The Mattituck-Cutchogue Board of Education has proposed a $41.4 million budget that carries a tax levy increase of 1.75%.
Two additional propositions appear on the ballot, asking voters to approve spending $650,000 from the capital reserve fund on a new boiler at Cutchogue West, a new roof at Cutchogue East and a multipurpose room renovation at Mattituck-Cutchogue Jr./Sr. High School.
The second proposition would establish a repair reserve fund that can be funded up to $750,000 from annual budgetary appropriation or money remaining in the general fund and would be used for repairs and renovations.
There are two Board of Education seats open, each with a three-year term. The candidates are as follows:
Ms. Arslanian, 65, is a retired Mattituck English teacher and has a daughter who graduated from the district in 2005. She has served as a PTA president, religious education teacher at Sacred Heart parish and spent six years as a trustee on the Mattituck-Laurel Library board.
“Now that I have retired, it is time to give back to my students who made each day an adventure, to the many teachers who encouraged me, collaborated with me, and supported me, to the parents who advocated for their children and reinforced that I had chosen the right career, and to the community, who never said no to requests that would make my students’ experiences richer,” she said.
In response to the COVID-19 crisis, she said the district must keep health and safety as a top priority while continuing to research distance learning in case the district must continue instruction in the format.
“One of the things that has become apparent during long distance learning is that there is an inequity from student to student in their distance learning experience,” she said.
Ms.

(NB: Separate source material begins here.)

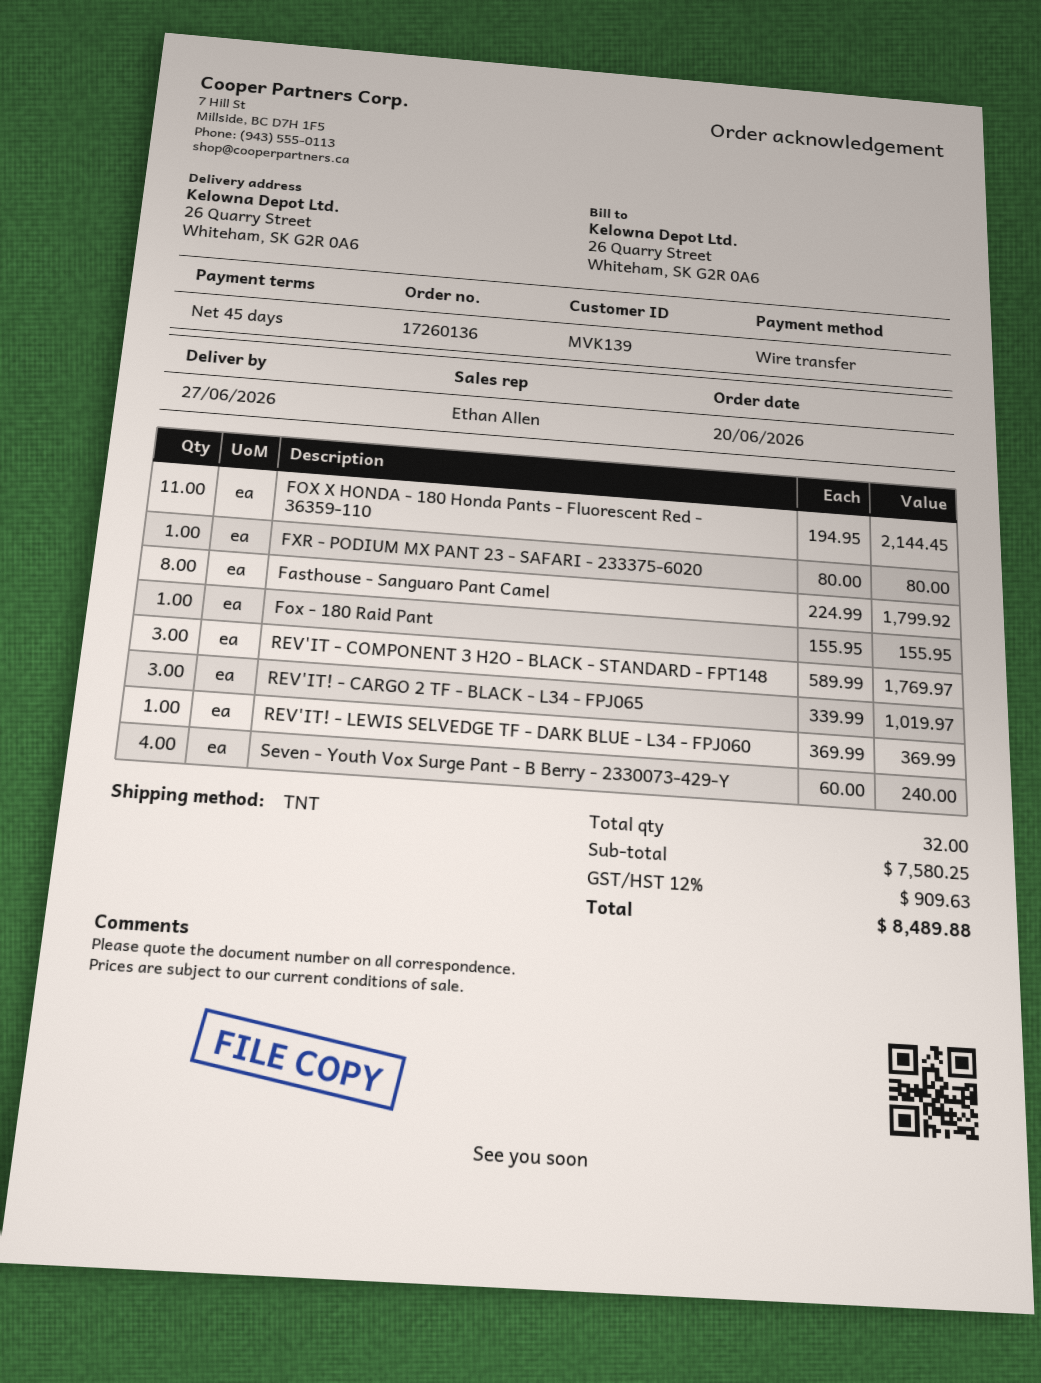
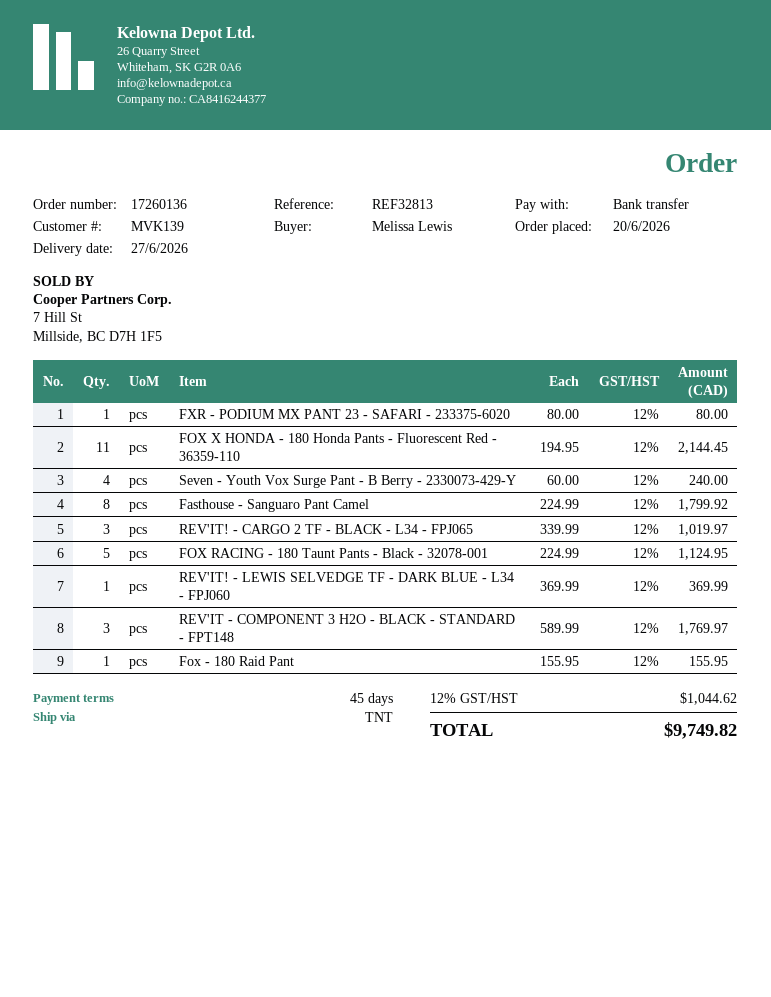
FOX RACING - 180 Taunt Pants - Black - 32078-001: none -> 5 x 224.99 = 1124.95
tax: 12% = 909.63 -> 12% = 1044.62
total: 8489.88 -> 9749.82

Arslanian also said the district must prepare for anticipated cuts to state funding, and look into cost-saving measures, including delaying infrastructure projects, in addition to communicating with elected officials to advocate for aid. “Whatever decisions are made, how it impacts our students and their educational experiences is most important.”
She believes education is at a “crossroads,” and board officials should consider demographic, instructional shifts and cost to ensure students are receiving an “optimal” education.
Mary Lynn Hoeg
Ms. Hoeg, 53, is a mother of three Mattituck graduates and currently works as an office manager at the Hoeg Dental Group in Mattituck. While her children were in school, she was involved with the PTA organization, Booster Club, teaching religion as well as coaching soccer and lacrosse.
She was elected to the school board in 2016 and did not seek reelection in 2019. Ms. Hoeg said her business and education background and record of community involvement puts her in a “unique position” to help the district at a critical moment.
COVID-19, she said, presents several challenges for the board to consider, including additional classroom space, hand sanitizer stations and group gatherings. She is advocating to start a community-based coalition to evaluate virtual learning.
“I have experienced virtual learning firsthand with my own children and have ideas about what worked well and what areas need to be improved. In discussions with other parents, I know they have ideas too,” she said.
She vowed to be “careful and prudent” with tax dollars while working to get as much state aid as possible. During her previous term on the board, she was a member of the audit and finance committee. If state funding were to be reduced, she’d first consider students’ needs and involve the community in the decision making process.
“I would seek to find creative ways to teach what is required in the most economical ways,” she said, adding that she’d be a “voice for all parents” in the community.
Mr. Mealy, 42, is a lifelong resident of Mattituck and works as a library clerk at Floyd Memorial Library and in member services at Peconic Landing.
He was first elected to a one-year term on the Mattituck-Cut-chogue board of education in 2016 and earned a full term in 2017.
In 2018, Mr. Mealy was elected to serve on the Eastern Suffolk BOCES board and was also awarded the Helen Wright Prince award by the Anti-Bias Task Force of Southold Town.
A member of the culture and diversity, personnel and negotiations, buildings & grounds and policy committees, Mr. Mealy hopes to continue creating and sustaining opportunities for students to be successful academically. Other priorities include supporting teachers and the emotional wellbeing of students.
In light of the current health crisis, he said the district must prioritize safety.
“My priority is to make sure, even as we slowly enter into reopening phases, that we have proper [personal protective equipment] and continue to social distance and to make sure students, staff, and our community stay safe,” he said.
Mr. Mealy said the district should continue to work with state and federal officials to ensure state aid is preserved. He believes the district is on solid financial footing due to the energy performance contract completed last year and ongoing reductions to using out-of-house repair crews. He urged support for creating a repair reserve fund. “That would ensure an additional buffer to any reduction to state aid, and help us navigate a course to maintain fiscal solvency,” he said.